Apa yang terlintas di benak Sobat Dikom saat mendengar kata “pasar tradisional”? Murah? Ramai? Kurang higienis? Kotor? Ya, beberapa kata tersebut seringkali distigmakan pada pasar tradisional. Hal inilah yang membuat tiga pembicara di Ngopi #4 (Minggu, 5 Juli 2020) berinisiatif untuk melakukan re-branding pasar tradisional menjadi pasar rakyat. Mengapa demikian?
Pasar tradisional, selain mendapatkan stigma dari masyarakat, juga harus menghadapi banyak problem mendasar. Beberapa di antaranya adalah kurangnya kualitas SDM, keberadaannya yang tergeser oleh ekspansi pusat perbelanjaan dan toko modern, revitalisasi yang ternyata hanya sekadar renovasi, hingga kurang terlibatnya pedagang untuk menghidupkan kelembagaan pasar. Rebranding “pasar tradisional” menjadi “pasar rakyat” diharapkan mampu menghadirkan kebaruan image di masyarakat, yang tentu saja harus diiringi dengan inovasi baik dari segi transaksi jual beli maupun kelembagaan. Selain itu, adanya pandemi Covid-19 semakin membuat problem yang dimiliki oleh “pasar tradisional” bertambah, yakni dengan besarnya potensi penyebaran dan kasus positif Covid-19 yang muncul di pasar. Namun, Mas Hempri Suyatna (dosen Departemen Pembangunan Sosial dan Kesejahteraan/PSdK UGM) justru melihat beberapa potensi, tantangan, dan peluang yang muncul karena adanya pandemi. Pasar rakyat, sebagai sumber kebutuhan pangan sehari-hari yang harganya murah, tentu tetap mampu bertahan bila berinovasi dan beradaptasi dengan kondisi. Sistem belanja daring (online) maupun perombakan aktivitas dengan protokol kesehatan, merupakan dua model inovasi yang paling layak untuk diterapkan.
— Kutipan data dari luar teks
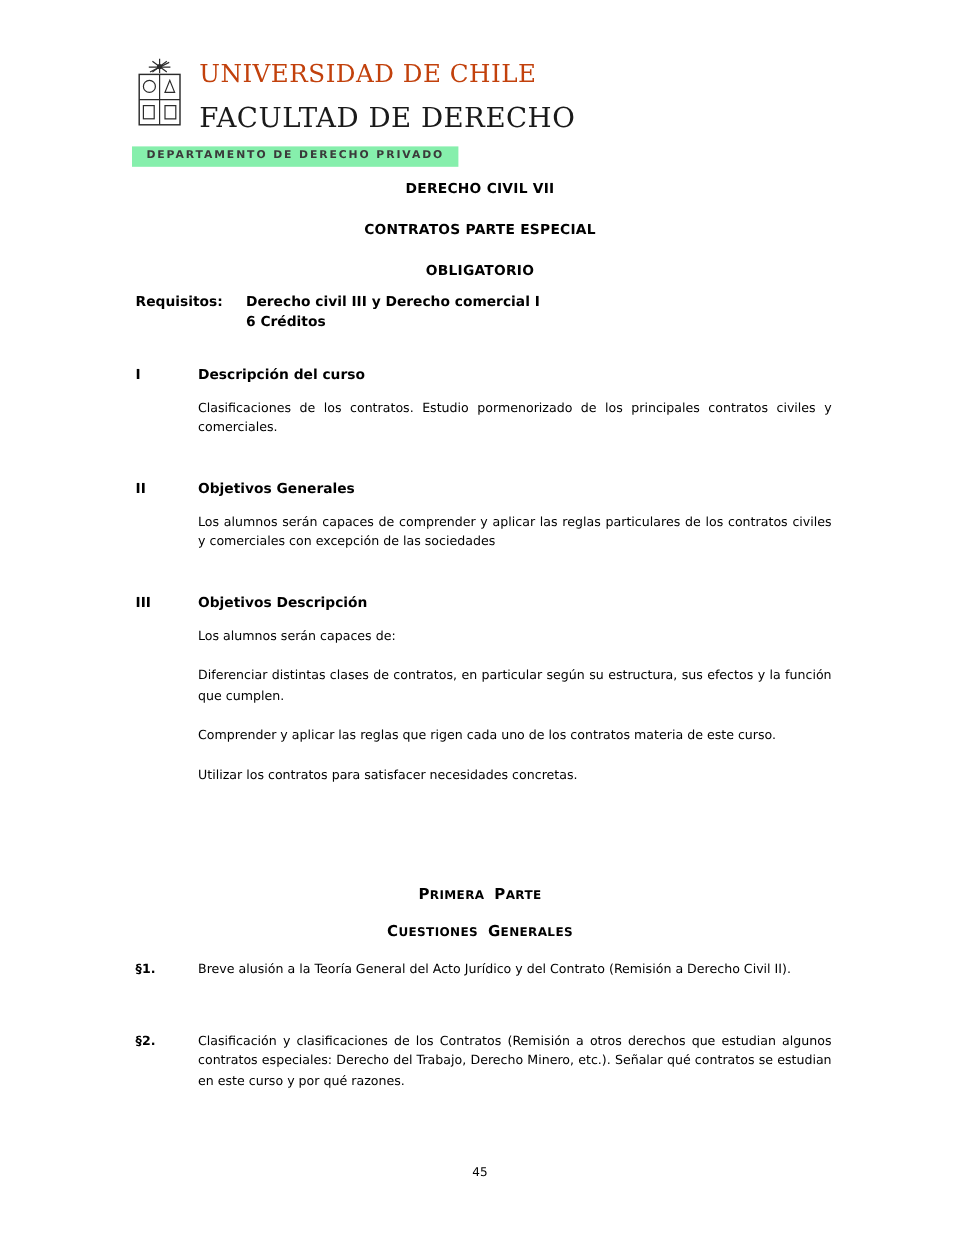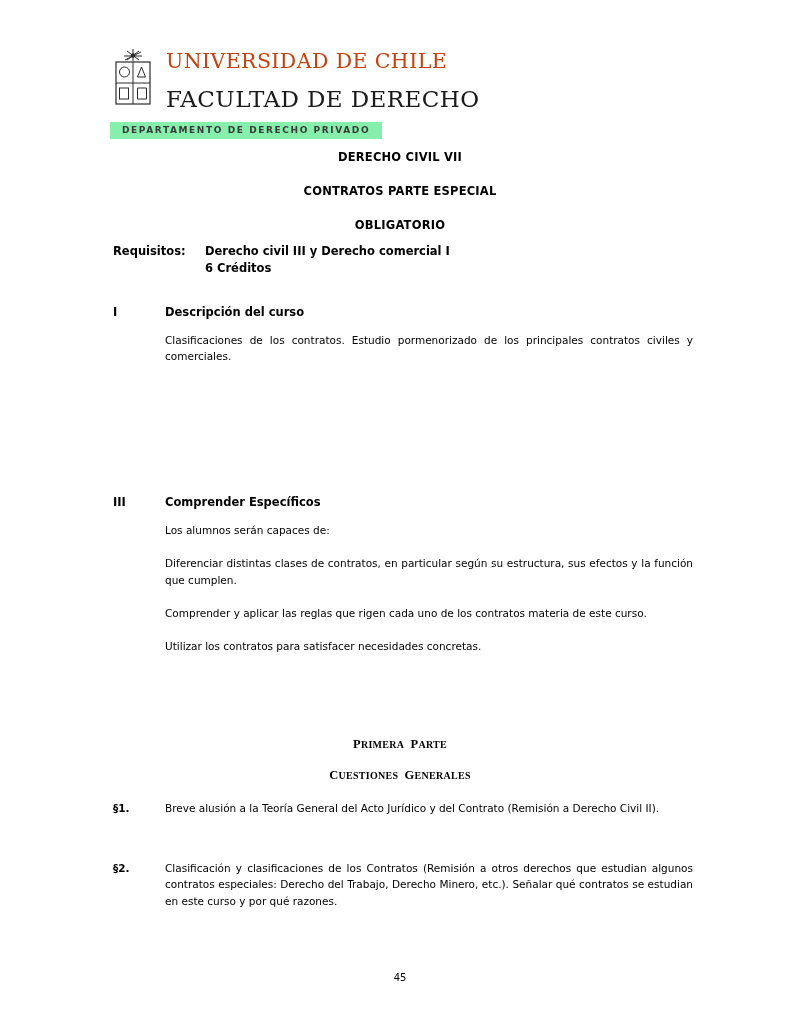--- a/index.html
+++ b/index.html
@@ -130,21 +130,20 @@
   .parte {
     position: absolute;
     left: 110px;
     width: 580px;
     text-align: center;
   }
   .smallcaps {
     font-size: 11px;
     font-weight: bold;
     letter-spacing: 0.3px;
-    font-family: Liberation Serif, serif;
   }
 
   
   .item {
     position: absolute;
     left: 113px;
     width: 580px;
     display: flex;
     font-size: 10.5px;
     line-height: 1.55;
@@ -222,25 +221,34 @@
   <div class="section" style="top:305px;">
     <div class="sec-head">
       <div class="sec-num">I</div>
       <div class="sec-title">Descripción del curso</div>
     </div>
     <div class="sec-body">
       <p>Clasificaciones de los contratos. Estudio pormenorizado de los principales contratos civiles y comerciales.</p>
     </div>
   </div>
 
+  <div class="section" style="top:400px;">
+    <div class="sec-head">
+      <div class="sec-num">II</div>
+      <div class="sec-title">Objetivos Generales</div>
+    </div>
+    <div class="sec-body">
+      <p>Los alumnos serán capaces de comprender y aplicar las reglas particulares de los contratos civiles y comerciales con excepción de las sociedades</p>
+    </div>
+  </div>
 
   <div class="section" style="top:495px;">
     <div class="sec-head">
       <div class="sec-num">III</div>
-      <div class="sec-title">Comprender Específicos</div>
+      <div class="sec-title">Objetivos Descripción</div>
     </div>
     <div class="sec-body">
       <p>Los alumnos serán capaces de:</p>
       <p>Diferenciar distintas clases de contratos, en particular según su estructura, sus efectos y la función que cumplen.</p>
       <p>Comprender y aplicar las reglas que rigen cada uno de los contratos materia de este curso.</p>
       <p>Utilizar los contratos para satisfacer necesidades concretas.</p>
     </div>
   </div>
 
   <div class="parte" style="top:737px;">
Mbak Rindu Sanubari Mashita Firdaus (peneliti Pusat Studi Ekonomi Kerakyatan UGM) turut menambahkan bahwa pelembagaan pasar juga perlu dibangun seiring dengan rebranding menjadi pasar rakyat. Pelembagaan yang dimaksud adalah pelibatan pedagang pasar untuk membuat keputusan, termasuk dalam pengelolaan fasilitas dan keuangan pasar. Koperasi juga akan kembali dihidupkan sebagai pengelola keuangannya. Pelembagaan pasar menjadi sangat penting bagi kekuatan pasar, sebab selama ini pedagang cenderung hanya “manut” pada arahan pemerintah, yang belum tentu menguntungkan bagi pasar dan para pedagang. Cara paling tepat untuk mengetahui sistem pelembagaan yang baik adalah dengan melakukan observasi, apakah ada early-adopter sistem pelembagaan yang bisa dicontoh atau tidak.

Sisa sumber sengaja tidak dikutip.